El Vaticano es el destino natural de un clérigo con talento, estudios y ambición. Ocurre, sin embargo, que las posiciones de poder son pocas, por lo que la mayoría de los funcionarios vaticanos (unos trescientos) se empantanan en el marasmo administrativo y, si no logran una posición diocesana en cualquier otra parte, tienden a concentrarse en los aspectos más mezquinos de la vida oficinesca. Ya saben: pararle los pies a Fulano, defender sus derechos de antigüedad, imponer su criterio en tal expediente. El servicio diplomático vaticano sigue siendo efectivo, por tradición y porque hasta el más remoto misionero funciona, en cierta forma, como agente informativo, pero los recursos humanos son escasos (de un país tan importante, para el mundo y para el catolicismo, como China, sólo se ocupan dos o tres personas) y la influencia, escasa. Desde un punto de vista intelectual, hay tipos fascinantes en la Congregación para la Doctrina de la Fe; sin embargo, las cuestiones doctrinales y teológicas son puramente especulativas, como la metafísica o las previsiones futbolísticas, y hay que ser muy aficionado a ellas para disfrutar de sus matices.

Caso aparte son las finanzas. Es bien conocido que, al menos hasta los años ochenta, el Istituto per le Opere di Religione (IOR), la banca vaticana, tenía conexiones mafiosas (Michele Sindona, Licio Gelli, etcétera) y era utilizado para blanquear dinero del crimen organizado; es bien conocido que el Banco Ambrosiano, filial del IOR presidida por Roberto Calvi, protagonizó una estruendosa quiebra en 1982; es bien conocido que Sindona fue envenenado en la cárcel y que Calvi apareció «suicidado» bajo un puente de Londres. En lo tocante al dinero, el Vaticano mantiene una tradición muy italiana: abunda en líos, misterios, zonas oscuras y muertes sospechosísimas.

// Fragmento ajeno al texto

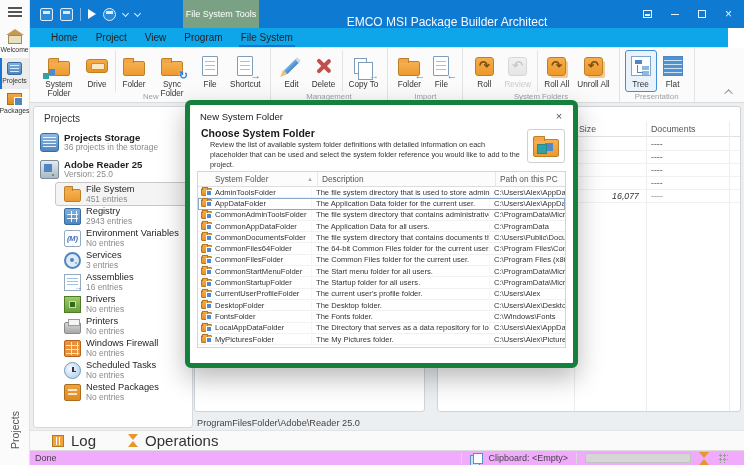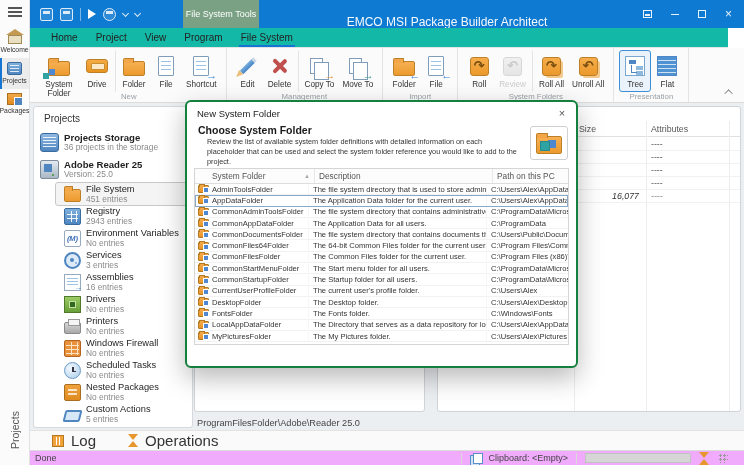--- a/index.html
+++ b/index.html
@@ -43,7 +43,7 @@
   .wb-min { width:8px; height:1px; background:#eaf3fc; }
   .wb-max { width:8px; height:8px; border:1px solid #eaf3fc; }
 
-  .tabsrow { position:absolute; top:28px; left:0; right:16px; height:20px; background:#14b8a6; border-bottom:1px solid #e3e3e3; display:flex; padding-left:12px; }
+  .tabsrow { position:absolute; top:28px; left:0; right:16px; height:20px; background:#0ea5e9; border-bottom:1px solid #e3e3e3; display:flex; padding-left:12px; }
   .tab { padding:0 9px; font-size:10px; color:#222; display:flex; align-items:center; position:relative; white-space:nowrap; }
   .tab.active::after { content:""; position:absolute; left:7px; right:7px; bottom:0; height:2px; background:#1574d4; }
 

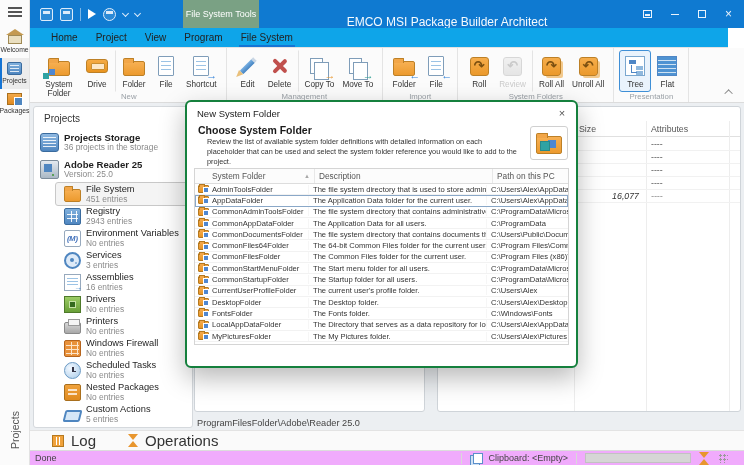--- a/index.html
+++ b/index.html
@@ -322,6 +322,13 @@
             <span>Folder</span>
           </div>
 
+          <div class="rbtn">
+            <span class="ricon rx-sync-folder">
+              <i class="p a"></i>
+              <i class="p b"></i>
+            </span>
+            <span>Sync Folder</span>
+          </div>
 
           <div class="rbtn">
             <span class="ricon rx-file">

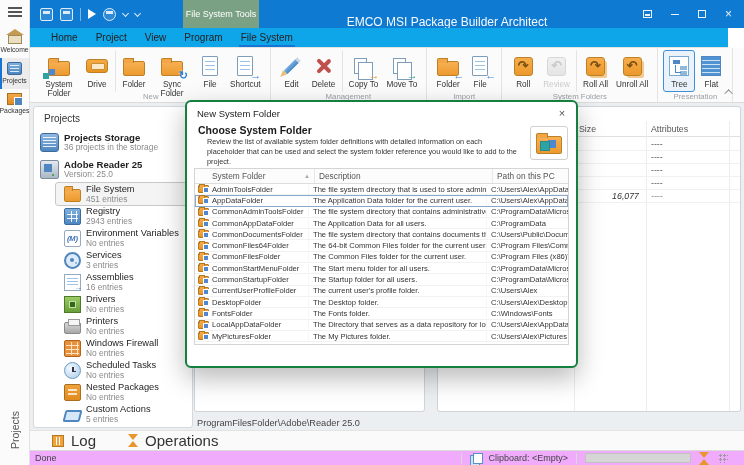--- a/index.html
+++ b/index.html
@@ -374,13 +374,6 @@
             <span>Copy To</span>
           </div>
 
-          <div class="rbtn">
-            <span class="ricon rx-move-to">
-              <i class="p a"></i>
-              <i class="p b"></i>
-            </span>
-            <span>Move To</span>
-          </div>
         </div>
       <div class="rgroup">
 

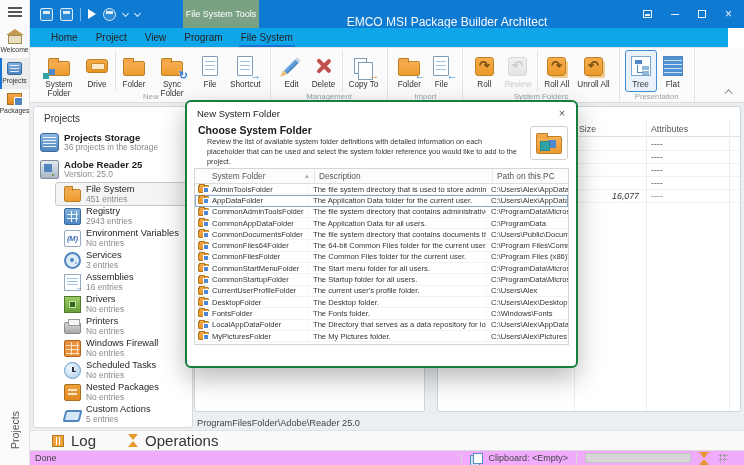--- a/index.html
+++ b/index.html
@@ -181,7 +181,7 @@
   .st-sep { width:1px; height:11px; background:#d9d9d9; }
 
   
-  .dialog { position:absolute; left:185px; top:100px; width:393px; height:268px; background:#fff; border:2px solid #15803d; border-radius:6px; box-shadow:0 10px 26px rgba(0,0,0,.28); z-index:20; }
+  .dialog { position:absolute; left:185px; top:100px; width:393px; height:268px; background:#fff; border:5px solid #15803d; border-radius:6px; box-shadow:0 10px 26px rgba(0,0,0,.28); z-index:20; }
   .dlg-title { height:22px; display:flex; align-items:center; padding-left:10px; font-size:9.5px; color:#222; }
   .dlg-close { position:absolute; right:4px; top:2px; width:20px; height:18px; display:flex; align-items:center; justify-content:center; color:#555; font-size:11px; }
   .dlg-head { position:absolute; top:22px; left:0; right:0; height:44px; }

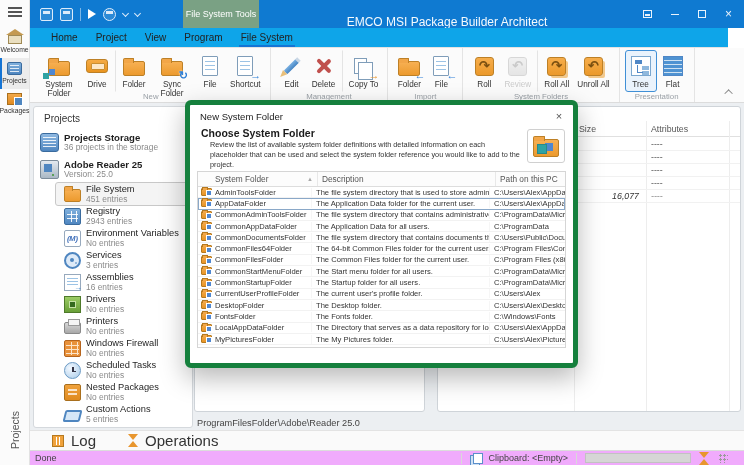--- a/index.html
+++ b/index.html
@@ -573,7 +573,7 @@
         <div class="fv-right">
           <div class="fv-head">
             <span class="fv-size-h">Size</span>
-            <span class="fv-attr-h">Attributes</span>
+            <span class="fv-attr-h">Documents</span>
           </div>
           <i class="fv-v" style="left:136px;"></i>
             <i class="fv-v" style="left:208px;"></i>

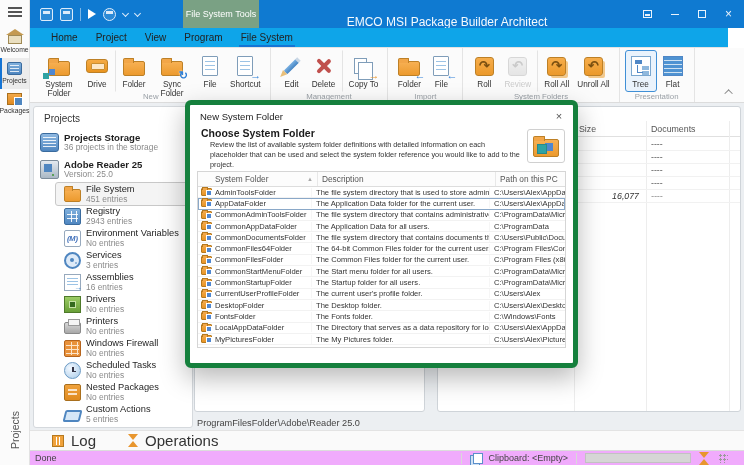--- a/index.html
+++ b/index.html
@@ -558,13 +558,6 @@
               </span>
             </div>
 
-            <div class="titem">
-              <span class="tic ic-custom"></span>
-              <span class="ttxt">
-                <b class="tname">Custom Actions</b>
-                <span class="tcount">5 entries</span>
-              </span>
-            </div>
           </div>
       </div>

Una muerte que suscitó todo tipo de teorías conspirativas fue la de Juan Pablo I, fallecido en su dormitorio el 28 de septiembre de 1978, tras sólo un mes como sumo pontífice. Albino Luciani había despertado enormes esperanzas. Eligió como lema la palabra «humildad», se negó a ser coronado con la tiara y, dicen, planeaba acabar con las corruptelas económicas. Como obispo de Venecia ya se había declarado enemigo del obispo estadounidense Paul Marcinkus, el matón que manejaba el IOR. Si existe una teoría conspirativa con todos los elementos para resultar creíble, es la del asesinato del papa Luciani. Habrán visto
El Padrino III
, supongo.

Pese a todo, yo no creo que fuera asesinado. Creo que le falló el corazón, como dice la versión oficial, aunque no se realizara autopsia de su cadáver. Ocurre que, en una de sus frecuentes chapuzas (no se les ocurra tragarse el bulo de la eficacia vaticana), los portavoces de la Santa Sede mintieron desde el principio. El cadáver de Juan Pablo I fue hallado, semidesnudo y descompuesto, por una monja. A los cerebros eclesiásticos les pareció inapropiado que un papa trabajara en calzoncillos a altas horas de la noche y que un elemento femenino apareciera por su dormitorio y hallara el cadáver, por lo que inventaron una historia según la cual Juan Pablo I murió pacíficamente durante el sueño y fue encontrado por su secretario, el irlandés John Magee. Si mintieron en algo tan sencillo, podían haber mentido en lo demás. Pese a todo, insisto, yo no lo creo. Evidentemente, tampoco estoy seguro de que no existiera asesinato. Volvemos a lo de antes: el Vaticano está en Roma y funciona a la italiana. Hablamos de un país en el que aún se ignora quién organizó la masacre de Bolonia en 1980 (85 muertos), en la que fueron implicados, y condenados por entorpecer las investigaciones, dos agentes de los servicios secretos y el gran maestre de la Logia P-2, Licio Gelli; o quién mató al periodista Carmine Pecorelli (que investigaba, entre otros, al obispo Marcinkus) en 1979, un homicidio por el que fue condenado el ex primer ministro Giulio Andreotti, absuelto posteriormente por el Tribunal Supremo.

Paul Marcinkus dirigió el IOR desde 1971 hasta 1989, llegó a ser el «número tres» del Vaticano y gozó de una absoluta protección por parte de Juan Pablo II. Era un tipo duro y complicado, dicen que simpático en el trato personal. Suya es aquella frase espléndida: «La iglesia no se dirige con avemarias». Pasó sus últimos años en Arizona, jugando plácidamente al golf, y murió en 2006.